Öğretmen de yerinde saymayacak, kendini yenileyecek, hazırlayacak elbette.
Bir önceki yazımızda ifade ettiğimiz gibi fedakârlık yapacak ve imkânlar ölçüsünde öğrencilerin gönlünde iz bırakmak için elinden gelen her türlü gayreti sarfedecektir..
Sıfırdan ilkokul, bir çocuk için ailesinden sonra ilk sosyal kurumdur. Bundan sonra çocuğun hayatında sadece anne-baba yer almayacak, öğretmen ve arkadaşları da yer alacak, önem kazanacaktır. Çocuk okulda, hem kişiliğini korumayı, hem de bir grubun üyesi olmayı öğrenecektir. Ayrıca yardımlaşma, paylaşma, haklar ve sorumluluklar, rekabet gibi kavramlarla tanışacaktır.
Orta ve lise seviyeleri çocuk için, okul gün içerisinde belirli süre aileden uzaklaşma, arkadaş çevresiyle buluşma, bir üst sınıf ve yaşa yükselme heyecanını yaşama kaçamağı. Ne var ki bu kısa süreli bir hazzın ardından çeşit çeşit dersler ve öğretmenleri okulun açıldığı haftayla birlikte onları bekliyor olacak. Kitaplar, kalemler, defterler, yardımcı kaynaklar getirmelerini isteyecekler. Alıştıra alıştıra belki de vakit kaybetmeden derslere girecek, bilgi üstüne bilgi eklemeye başlayacaklardır.

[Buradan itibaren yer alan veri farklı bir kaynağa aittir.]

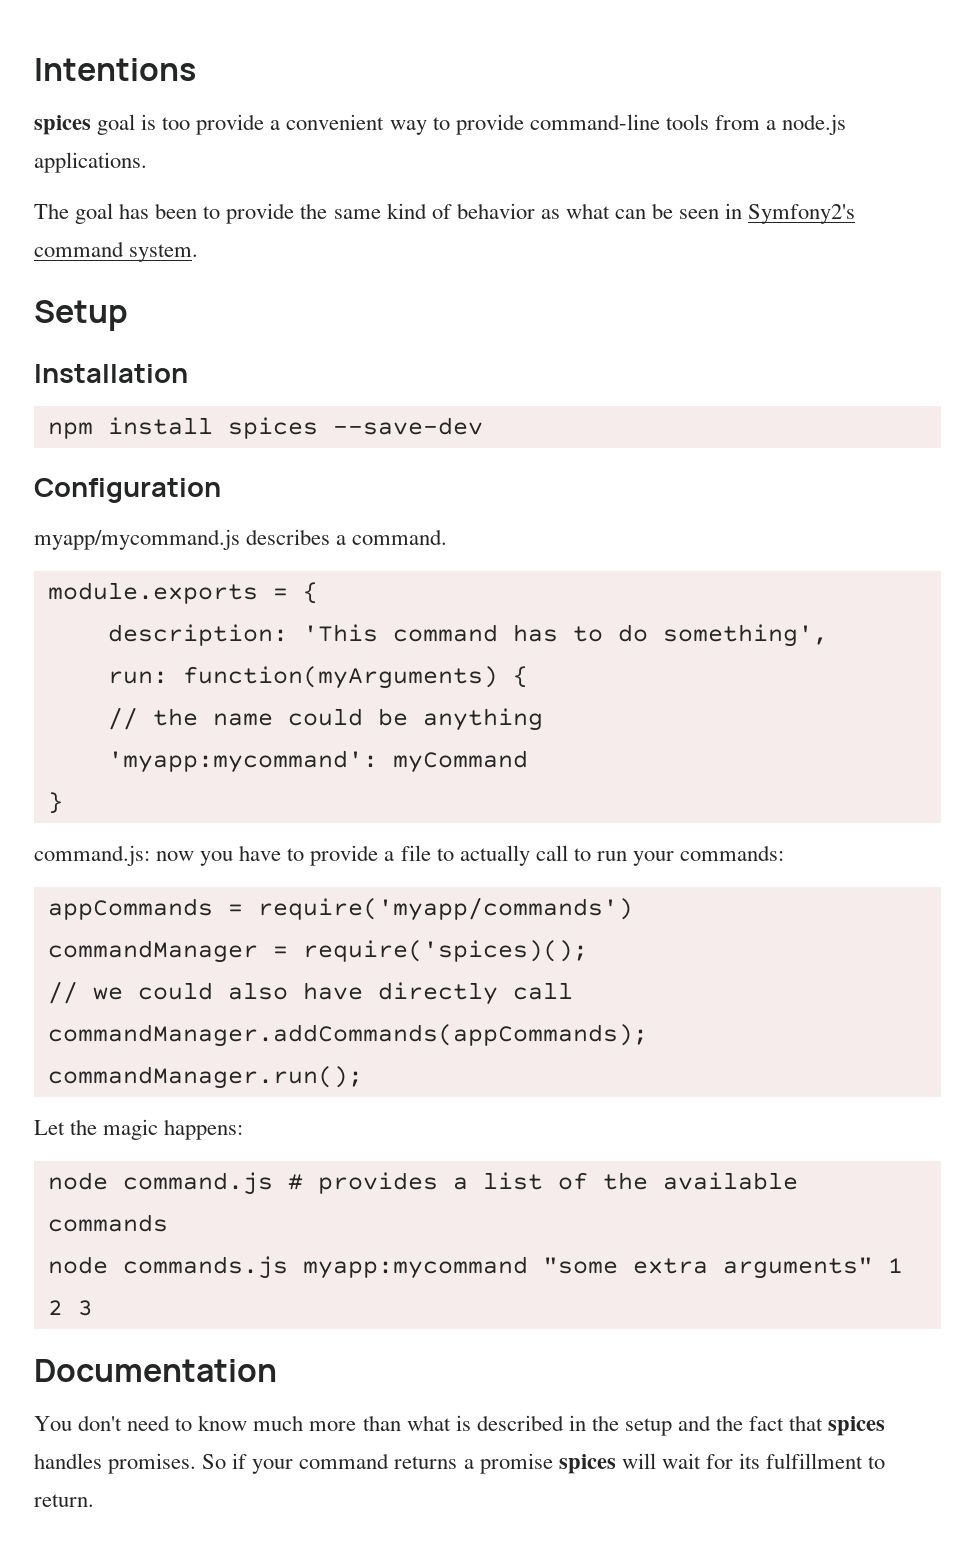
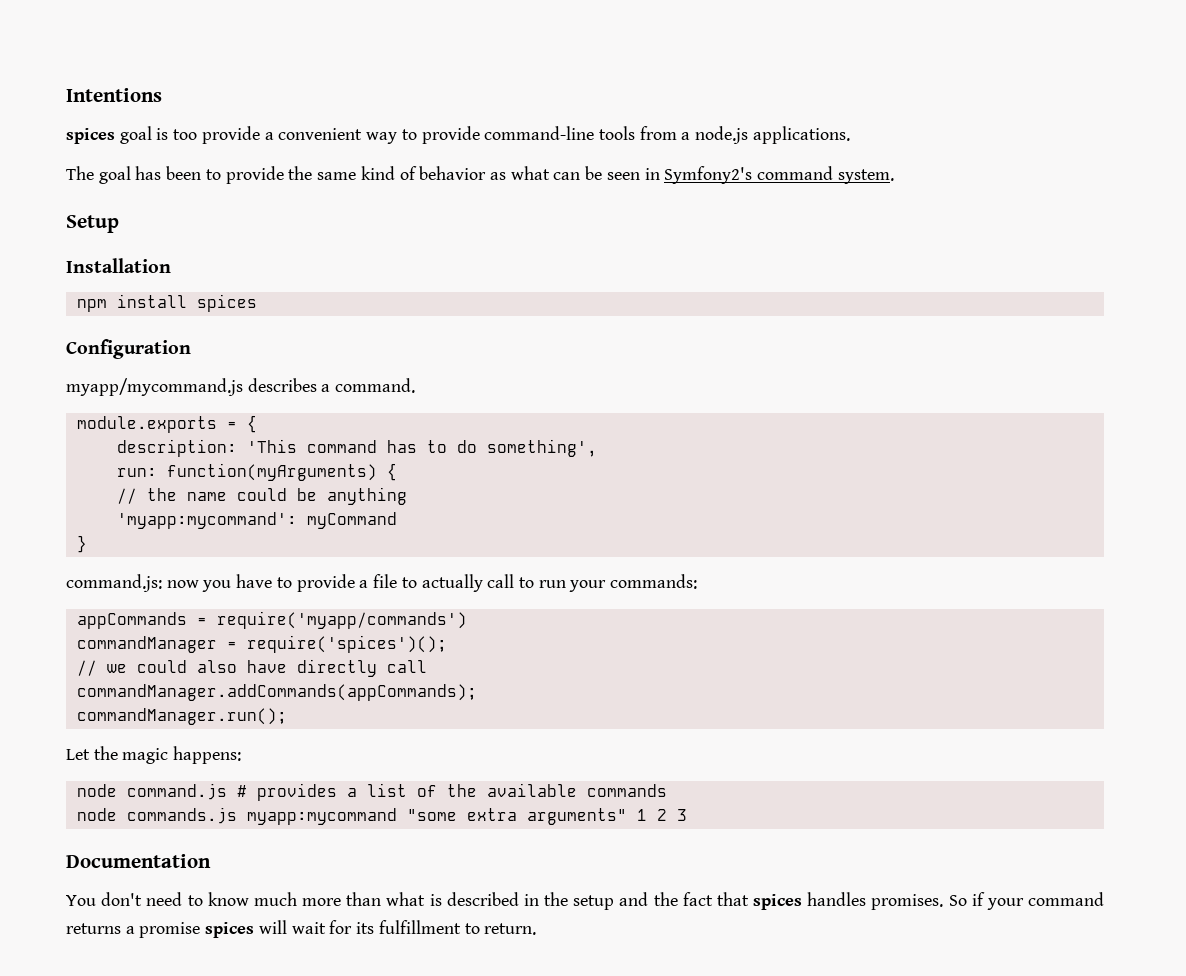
[332,417,483,435] --save-dev -> (257, 303) none
[302,940,588,962] require('spices)(); -> [246,635,447,653] require('spices')();

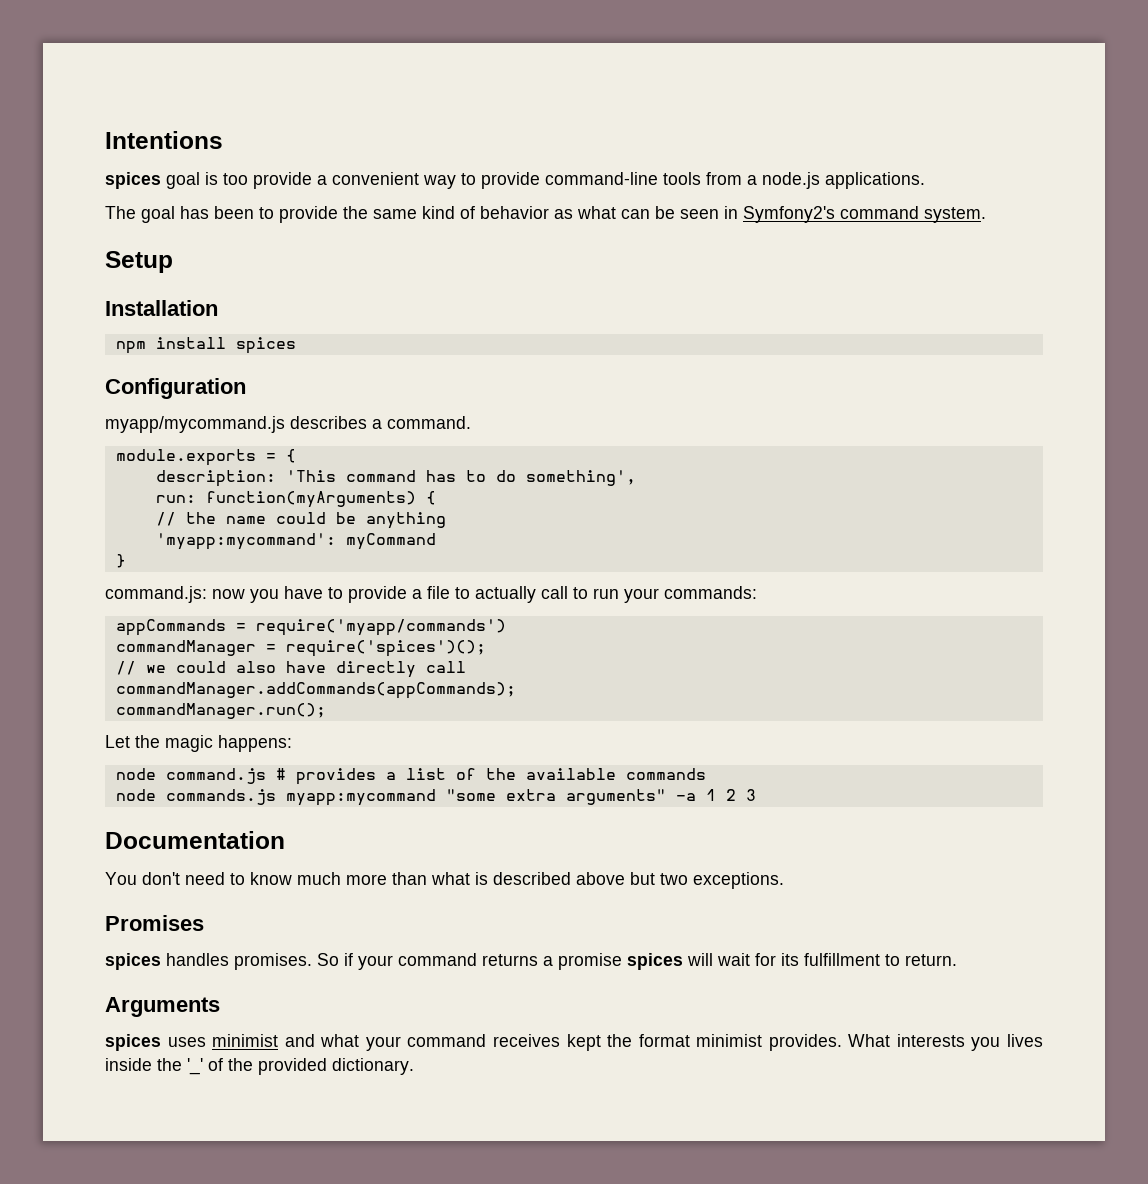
(627, 816) none -> [675,793,696,801] -a
[523,892,749,910] in the setup and the fact that -> [576,872,784,889] [105,915,204,931] above but two exceptions. // Promises //
(537, 929) none -> [105,997,220,1017] [105,1034,1043,1051] [105,1058,414,1075] // Arguments // spices uses minimist and what your command receives kept the format minimist provides. What interests you lives inside the '_' of the provided dictionary.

Gerçek şu ki, ortaokuldan itibaren öğrenciler, arıların her çiçekten bal aldığı gibi birçok öğretmenden farklı bilgi alarak yetişmekteler. Bu anlamda çok şanslılar.

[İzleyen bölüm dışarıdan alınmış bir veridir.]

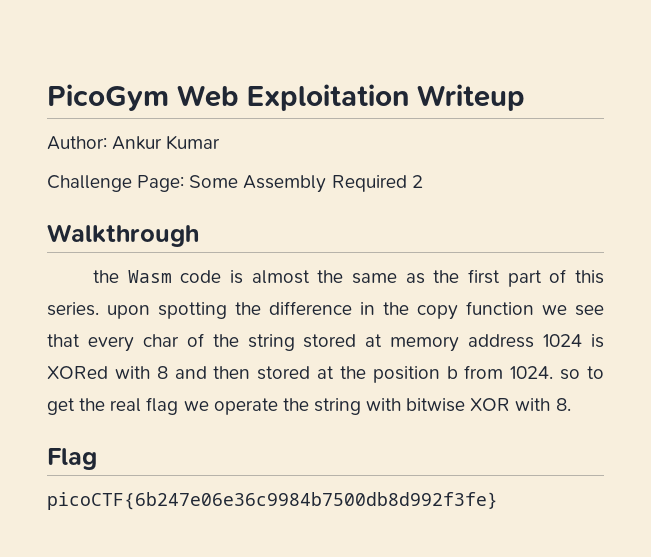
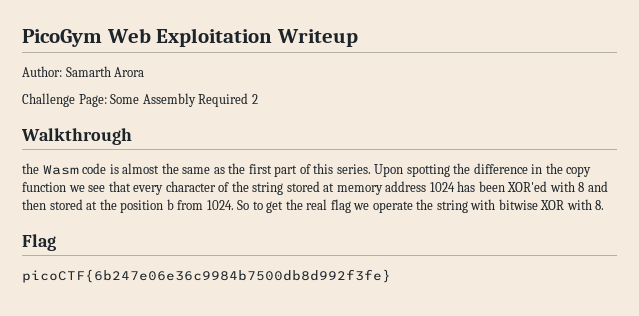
[112,135,221,150] Ankur Kumar -> [65,66,145,77] Samarth Arora
[107,305,150,319] upon -> [374,164,404,177] Upon
[142,334,179,347] char -> [165,181,216,192] character
[590,334,604,348] [47,366,108,379] is XORed -> [457,181,548,192] has been XOR'ed
[560,369,581,380] so -> [237,200,250,210] So

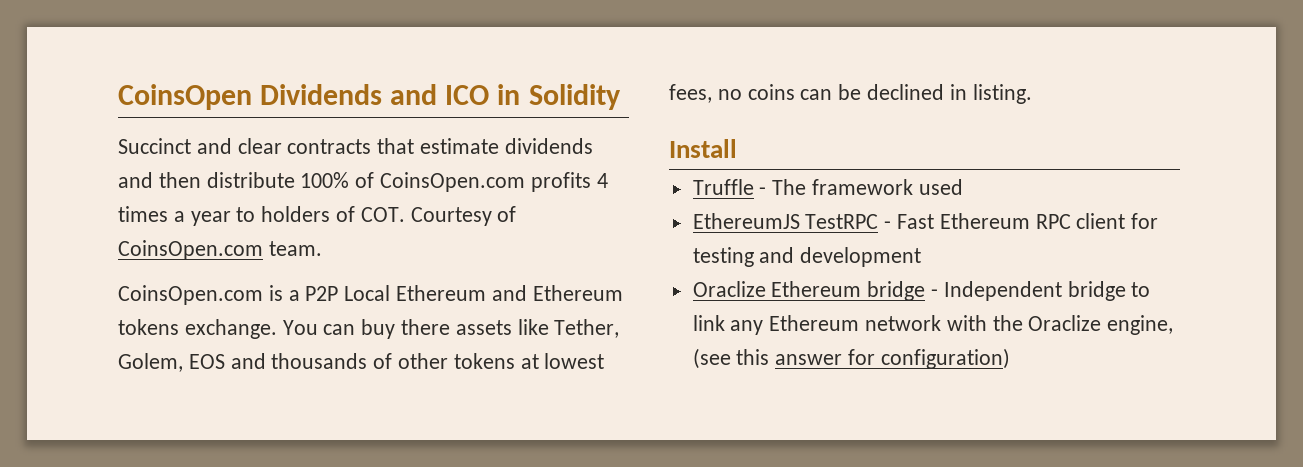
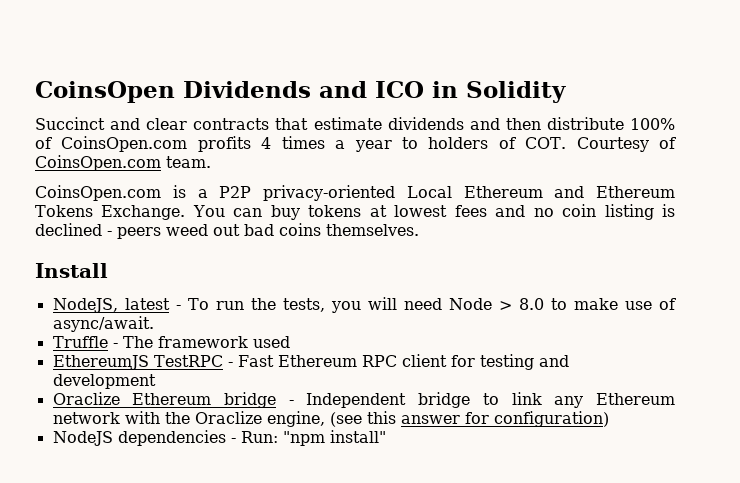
(339, 293) none -> [263,185,395,201] privacy-oriented
[118,319,277,339] tokens exchange. -> [35,205,186,220] Tokens Exchange.
[401,319,620,338] [118,353,605,372] [669,84,1032,104] [669,139,737,158] there assets like Tether, Golem, EOS and thousands of other tokens at lowest fees, no coins can be declined in listing. // Install -> [308,204,675,220] [35,223,419,239] [35,263,108,278] [52,297,676,313] [52,316,154,332] tokens at lowest fees and no coin listing is declined - peers weed out bad coins themselves. // Install // NodeJS, latest - To run the tests, you will need Node > 8.0 to make use of async/await.
(1010, 358) none -> [52,430,386,446] // NodeJS dependencies - Run: "npm install"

Bir arı, ne kadar çok çiçekten öz almışsa balı, nasıl o kadar kaliteli olursa; ne kadar çok öğretmenden farklı bilgi alan öğrenci de o kadar donanımlı olur. "Az oku, öz oku, her ilimden cüz oku" der büyüklerimiz.
Bir Arap atasözünde, "el ılmü evvelühü mürrun min'el besal, âhiruhü ehla min'el asel=İlmin başlangıcı soğandan acı, sonu da baldan tatlıdır," denilir.
Bu günün öğrencileri, okul dersleri, kitapları, kaynakları, testleri yetmiyor gerekçesiyle dershane, etüt merkezi gibi ekstra çalışma mekânlarına gidiyorlar ve zihnen çok yoruluyorlar. Zira hem okul dersleri hem diğerleri, cidden yorucu. Orantısız bir yarış var.
Çocuk/genç zeki ama özel kulvarda ders alma ve denemelere katılma imkânı yok.
Çocuk/genç zeki aynı zamanda özel kulvarda her tür hizmet alma imkânı var. 
Bir de zihni kapasiteleri sınırlı çocukların, zengin velilerinin zoruyla özel ders alan kesimleri var.. Bu tip veliler çocuklarını kendi hallerine bırakmıyorlar, genç olunca da bu çocuklar özel üniversite istiyor, veliyi zorluyor; "haydi ektiğini biç" diyorlar.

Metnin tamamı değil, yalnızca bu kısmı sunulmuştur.